Eating Well Promotes Health

Eating a well-planned, balanced mix of foods every day has many health benefits. For instance, eating well may reduce the risk of heart disease, stroke, type 2 diabetes, bone loss, some kinds of cancer, and anemia. If you already have one or more of these chronic diseases, eating well and being physically active may help you better manage them. Healthy eating may also help you reduce high blood pressure, lower high cholesterol, and manage diabetes.

Eating well gives you the nutrients needed to keep your muscles, bones, organs, and other parts of your body healthy throughout your life. These nutrients include vitamins, minerals, protein, carbohydrates, fats, and water.

Eating Well Promotes Energy

Eating well helps keep up your energy level, too. By consuming enough calories — a way to measure the energy you get from food –you give your body the fuel it needs throughout the day. The number of calories needed depends on how old you are, whether you’re a man or woman, your height and weight, and how active you are.

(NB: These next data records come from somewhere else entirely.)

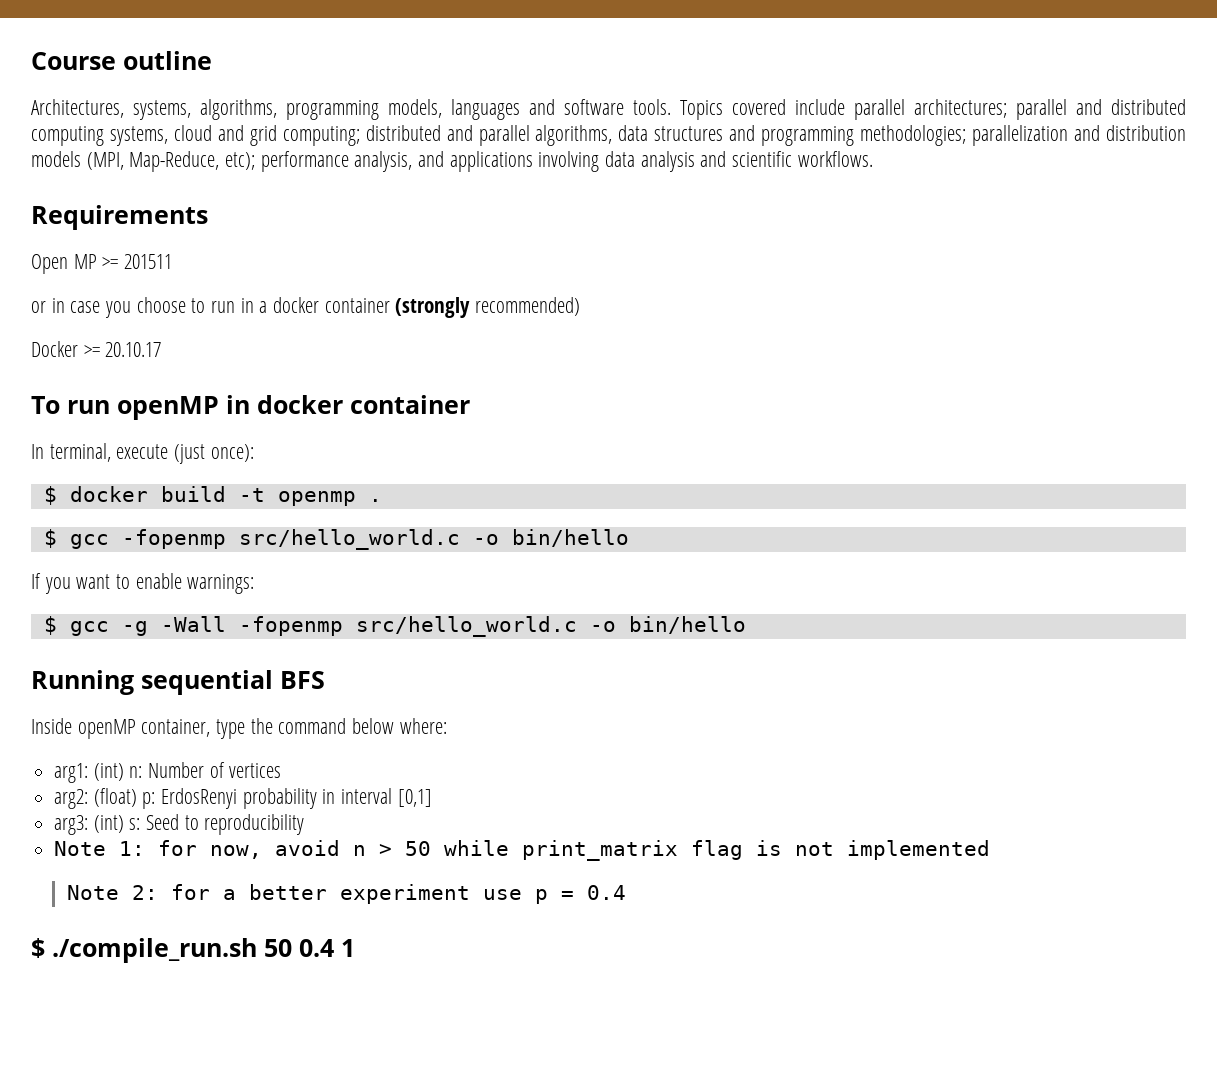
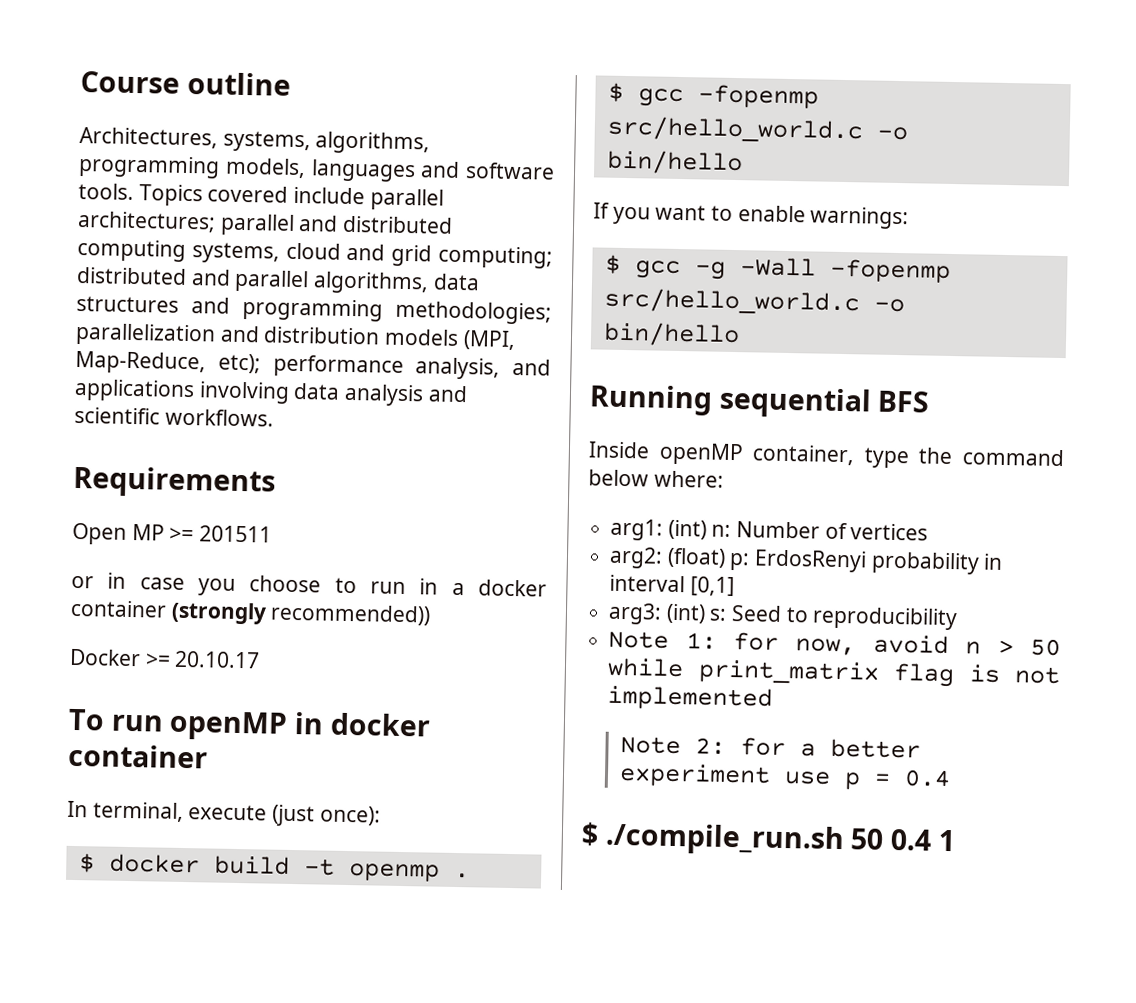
[475,297,581,316] recommended) -> [270,603,432,626] recommended))

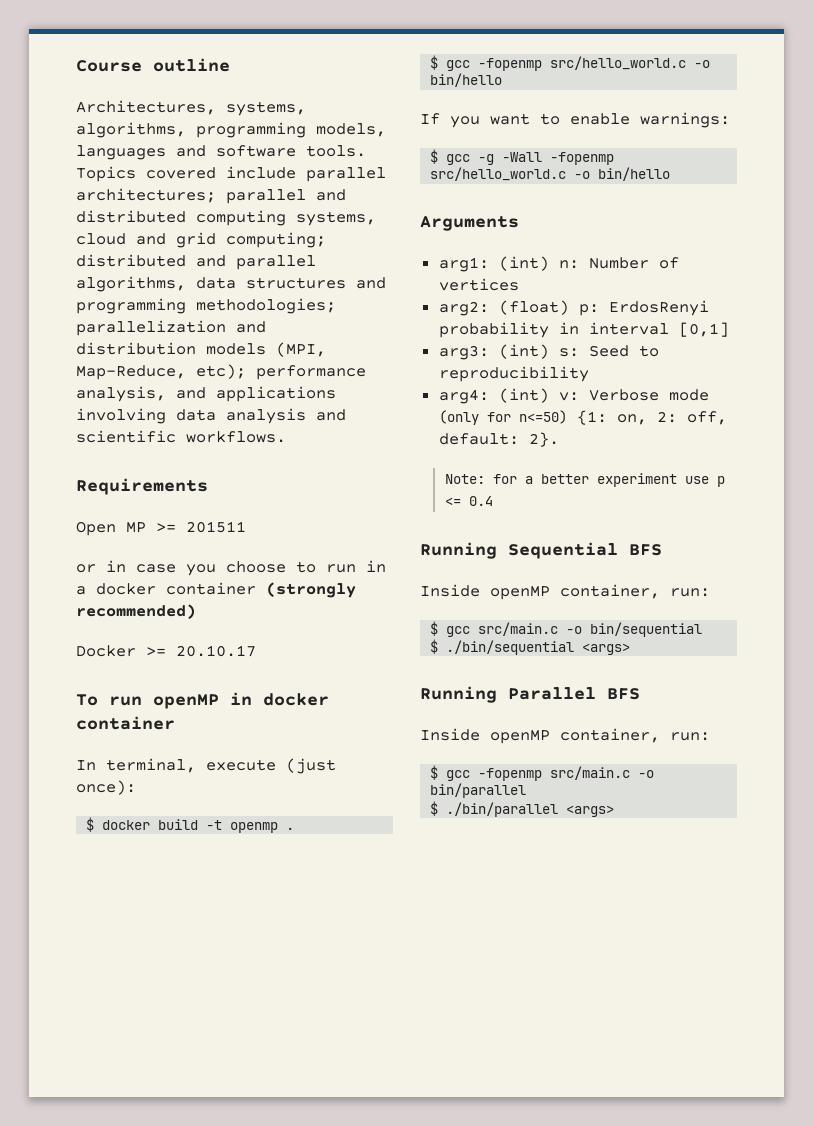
[270,603,432,626] recommended)) -> [76,604,196,619] recommended)
[589,384,931,419] [588,441,1065,469] [588,469,724,488] Running sequential BFS // Inside openMP container, type the command below where: -> [420,216,519,231] Arguments
[608,630,1061,657] [607,657,1061,688] [607,685,774,711] [619,735,726,755] Note 1: for now, avoid n > 50 while print_matrix flag is not implemented // Note 2: -> [438,388,709,404] [438,410,727,425] [438,432,559,447] [444,474,485,484] arg4: (int) v: Verbose mode (only for n<=50) {1: on, 2: off, default: 2}. // Note:
[873,773,891,785] = -> [444,497,461,506] <=
[581,822,956,857] $ ./compile_run.sh 50 0.4 1 -> [420,542,662,559] [420,584,710,600] [430,621,703,637] [430,639,631,655] [420,686,640,703] [420,728,710,744] [430,765,655,781] [430,783,527,798] [430,801,615,817] Running Sequential BFS // Inside openMP container, run: // $ gcc src/main.c -o bin/sequential // $ ./bin/sequential <args> // Running Parallel BFS // Inside openMP container, run: // $ gcc -fopenmp src/main.c -o bin/parallel // $ ./bin/parallel <args>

Food Choices Can Affect Weight

Consuming the right number of calories for your level of physical activity helps you control your weight, too. Extra weight is a concern for older adults because it can increase the risk for diseases such as type 2 diabetes and heart disease and can increase joint problems. Eating more calories than your body needs for your activity level will lead to extra pounds.

If you become less physically active as you age, you will probably need fewer calories to stay at the same weight. Choosing mostly nutrient-dense foods — foods which have a lot of nutrients but relatively few calories — can give you the nutrients you need while keeping down calorie intake.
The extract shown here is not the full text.